How Apple Plans to Stop iPhone Location Tracking

Apple has finally addressed complaints that its mobile devices including the iPhone and iPad are tracking users by recording cellular tower triangulation data. The company issued a Q&A document to explain exactly what's happening on the devices they manufacture and how they plan to remedy the issues that even some members of Congress have expressed concerns over.

iPhone Tracker open source application

Apple is already facing lawsuits over the tracking issue, which was revealed by security researchers. Although individual devices have locally stored logs of location data going back as far as the installation of iOS 4.0, Apple insists that the company can't track individuals as any data it collects is anonymous and encrypted. According to the Q&A document, the purpose of these transmissions is to build better location based services and individual iPhones are never tracked at all.

When it comes to the detailed, unencrypted location logs saved to iOS devices and copied to computers during the backup and sync process, Apple explains that these files are a subset of a crowd-sourced database of location information. The subset relevant to your iPhone's location is downloaded and used to quickly determine your location by assisting the GPS. Apple calls the storage of this cache beyond seven days a bug, and also refers to the storage of this data while Location Services is switched off in the settings as a bug.

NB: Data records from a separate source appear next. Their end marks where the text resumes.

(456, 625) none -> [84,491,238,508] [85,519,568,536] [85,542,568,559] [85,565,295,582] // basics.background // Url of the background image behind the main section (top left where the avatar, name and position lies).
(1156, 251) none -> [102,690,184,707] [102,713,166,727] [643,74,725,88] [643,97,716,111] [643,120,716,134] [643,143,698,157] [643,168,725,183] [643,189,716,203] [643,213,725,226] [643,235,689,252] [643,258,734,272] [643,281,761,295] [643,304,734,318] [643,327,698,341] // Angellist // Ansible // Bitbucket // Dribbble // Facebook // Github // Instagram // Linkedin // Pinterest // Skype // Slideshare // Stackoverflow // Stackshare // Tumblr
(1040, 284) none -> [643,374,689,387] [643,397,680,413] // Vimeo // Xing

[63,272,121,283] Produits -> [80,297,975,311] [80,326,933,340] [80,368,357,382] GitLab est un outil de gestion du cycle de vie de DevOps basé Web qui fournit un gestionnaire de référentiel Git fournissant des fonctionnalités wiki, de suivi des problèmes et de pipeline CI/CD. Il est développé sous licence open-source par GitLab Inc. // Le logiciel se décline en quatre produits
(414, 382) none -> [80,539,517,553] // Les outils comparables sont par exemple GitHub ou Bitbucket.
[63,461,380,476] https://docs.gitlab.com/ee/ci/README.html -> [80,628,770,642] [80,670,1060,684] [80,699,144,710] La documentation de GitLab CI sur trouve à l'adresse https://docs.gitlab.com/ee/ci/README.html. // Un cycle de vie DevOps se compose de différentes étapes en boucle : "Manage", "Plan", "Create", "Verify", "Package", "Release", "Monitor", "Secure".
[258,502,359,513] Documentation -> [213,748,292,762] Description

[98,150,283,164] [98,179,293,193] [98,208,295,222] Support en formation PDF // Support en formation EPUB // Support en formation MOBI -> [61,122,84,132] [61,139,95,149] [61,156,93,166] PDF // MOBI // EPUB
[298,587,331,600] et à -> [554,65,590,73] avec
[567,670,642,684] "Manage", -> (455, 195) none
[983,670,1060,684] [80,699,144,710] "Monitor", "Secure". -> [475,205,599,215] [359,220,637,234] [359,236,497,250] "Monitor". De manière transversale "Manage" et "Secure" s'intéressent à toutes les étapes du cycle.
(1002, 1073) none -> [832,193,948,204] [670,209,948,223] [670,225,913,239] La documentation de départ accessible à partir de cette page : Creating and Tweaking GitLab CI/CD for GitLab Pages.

So now that the bugs have been identified, Apple plans to fix them. Specifically, the company will release a free iOS update that will:

- reduce the size of the crowd-sourced Wi-Fi hotspot and cell tower database cached on the iPhone (to seven days or less)
- stop backing up this cache to your computer via iTunes
- delete the cache entirely when Location Services is turned OFF

Apple plans to encrypt the cache on the iPhone in the next major iOS firmware update as well. Whether this is too little, too late remains to be seen for the crowd suing Apple. In the meantime, it seems that the iOS tracking threat to privacy is not nearly as threatening as first believed. Once Apple provides corrections to these oversights in their operating system, there will be even less reason to be up in arms over the issue.